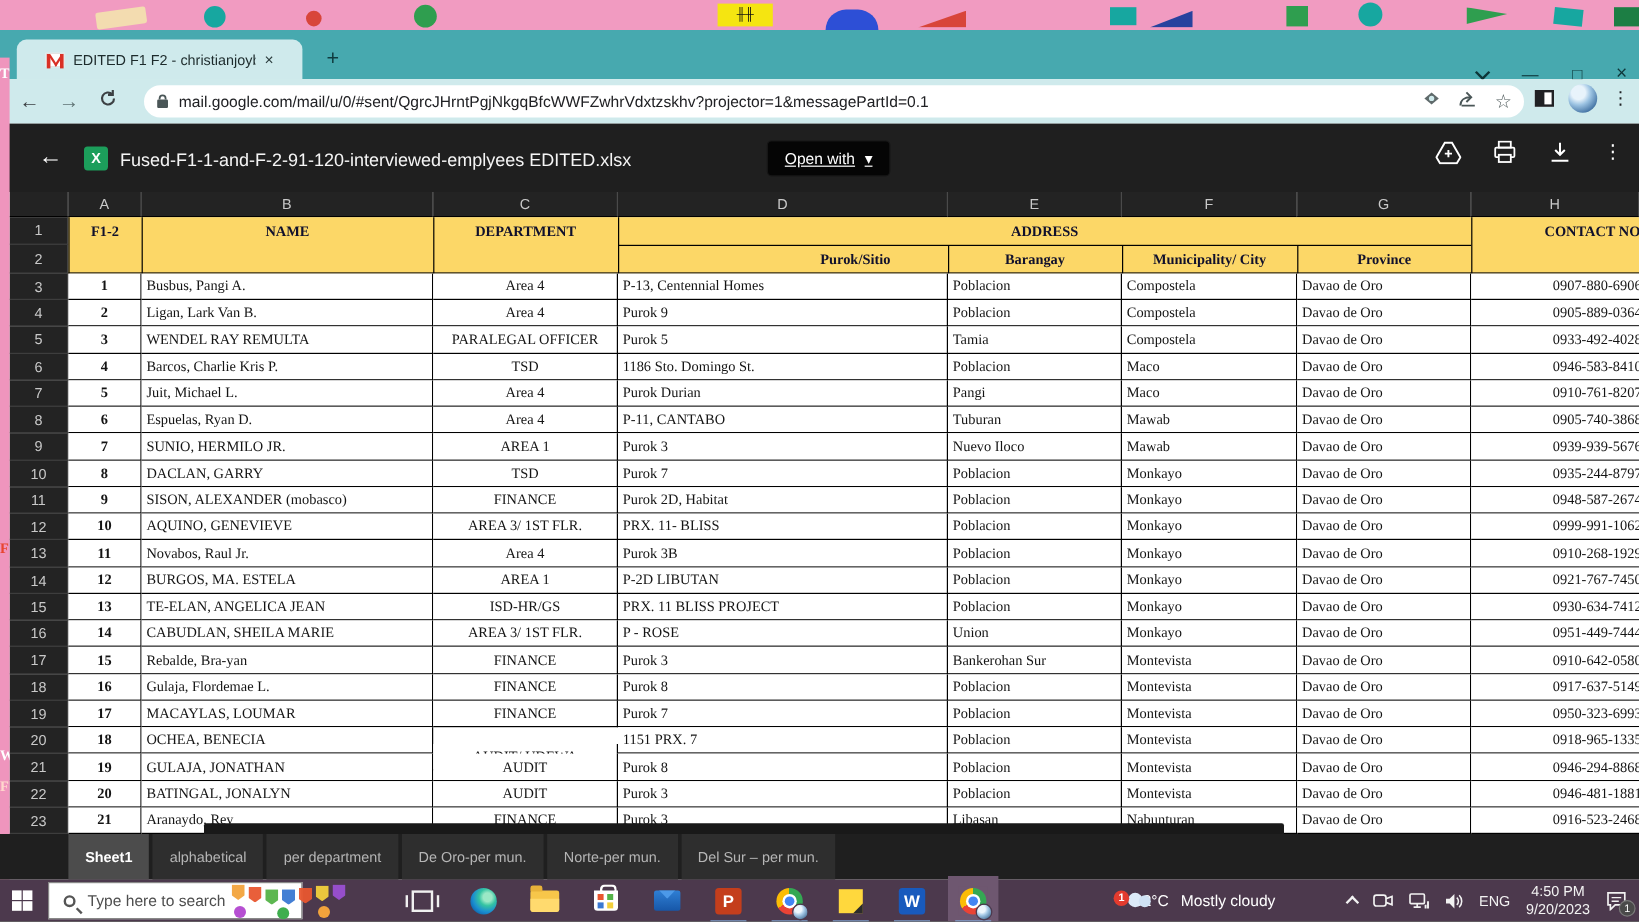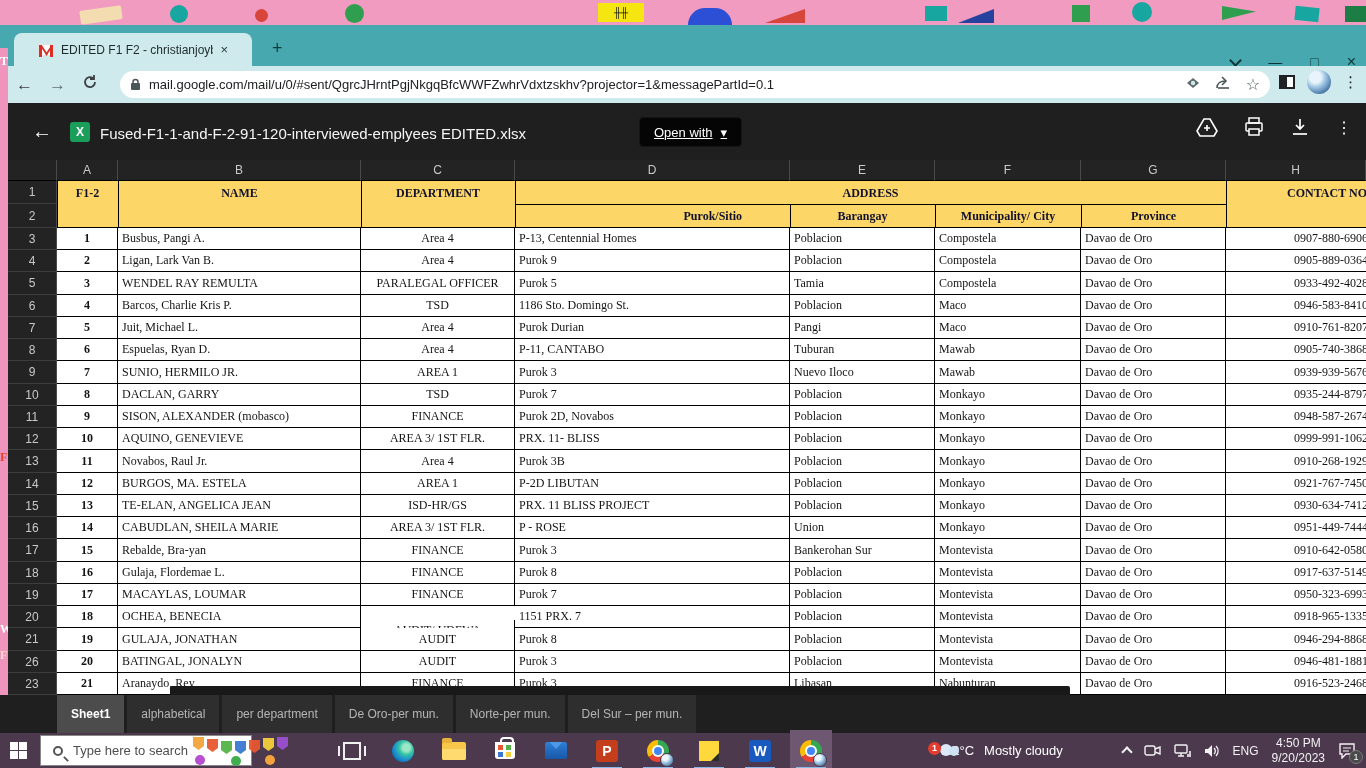--- a/index.html
+++ b/index.html
@@ -360,7 +360,7 @@
         <div class="cell c-center bold" style="left: 57px; width: 61px; top: 246px; height: 22px;">9</div>
         <div class="cell c-left" style="left: 118px; width: 243px; top: 246px; height: 22px;">SISON, ALEXANDER (mobasco)</div>
         <div class="cell c-center" style="left: 361px; width: 154px; top: 246px; height: 22px;">FINANCE</div>
-        <div class="cell c-left" style="left: 515px; width: 275px; top: 246px; height: 22px;">Purok 2D, Novabos</div>
+        <div class="cell c-left" style="left: 515px; width: 275px; top: 246px; height: 22px;">Purok 2D, Habitat</div>
         <div class="cell c-left" style="left: 790px; width: 145px; top: 246px; height: 22px;">Poblacion</div>
         <div class="cell c-left" style="left: 935px; width: 146px; top: 246px; height: 22px;">Monkayo</div>
         <div class="cell c-left" style="left: 1081px; width: 145px; top: 246px; height: 22px;">Davao de Oro</div>

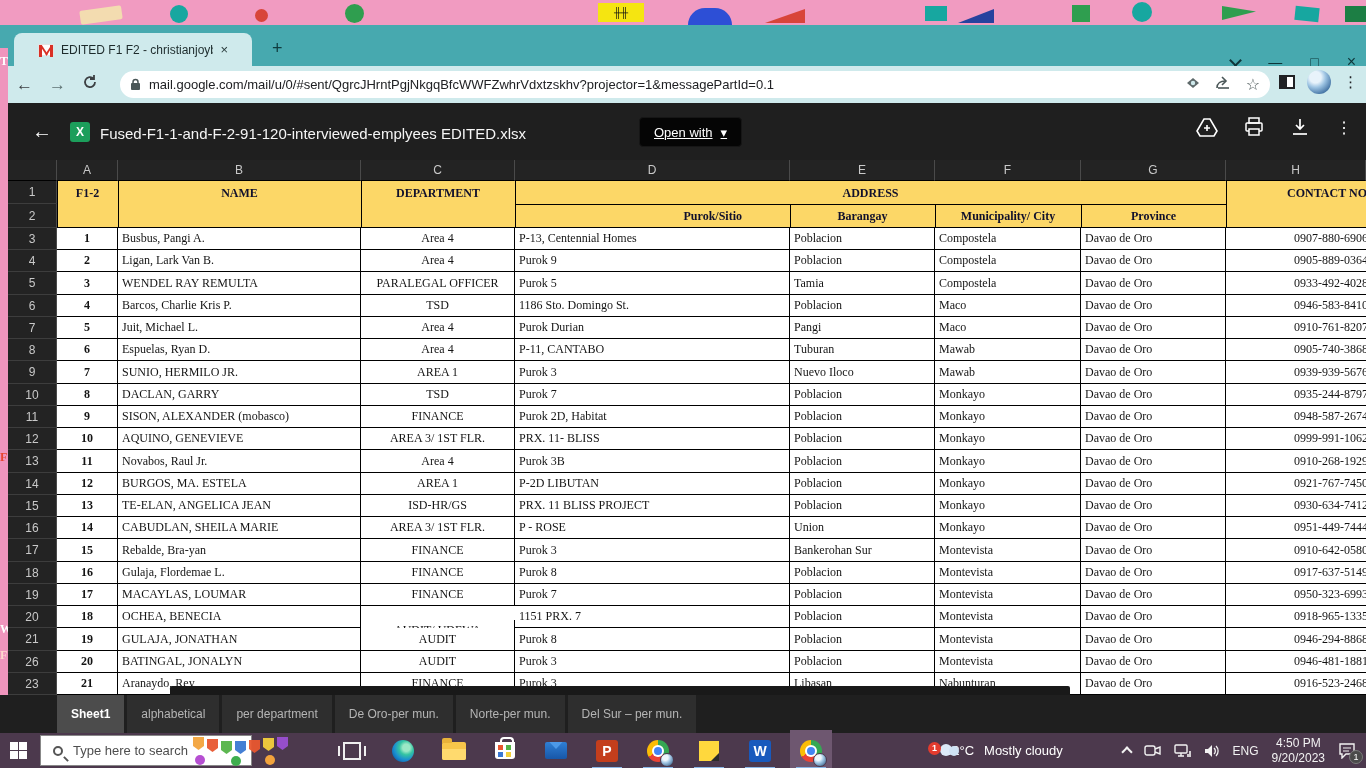--- a/index.html
+++ b/index.html
@@ -266,7 +266,7 @@
         <div class="gut" style="top: 424px; height: 22px; line-height: 22px;">19</div>
         <div class="gut" style="top: 446px; height: 22px; line-height: 22px;">20</div>
         <div class="gut" style="top: 468px; height: 23px; line-height: 23px;">21</div>
-        <div class="gut" style="top: 491px; height: 22px; line-height: 22px;">26</div>
+        <div class="gut" style="top: 491px; height: 22px; line-height: 22px;">22</div>
         <div class="gut" style="top: 513px; height: 22px; line-height: 22px;">23</div>
       </div>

* * * * *

## Work item
Copy each line from the entries above that has the word "Purok" in it.

## Response area
-        <div class="cell c-left" style="left: 515px; width: 275px; top: 246px; height: 22px;">Purok 2D, Novabos</div>
+        <div class="cell c-left" style="left: 515px; width: 275px; top: 246px; height: 22px;">Purok 2D, Habitat</div>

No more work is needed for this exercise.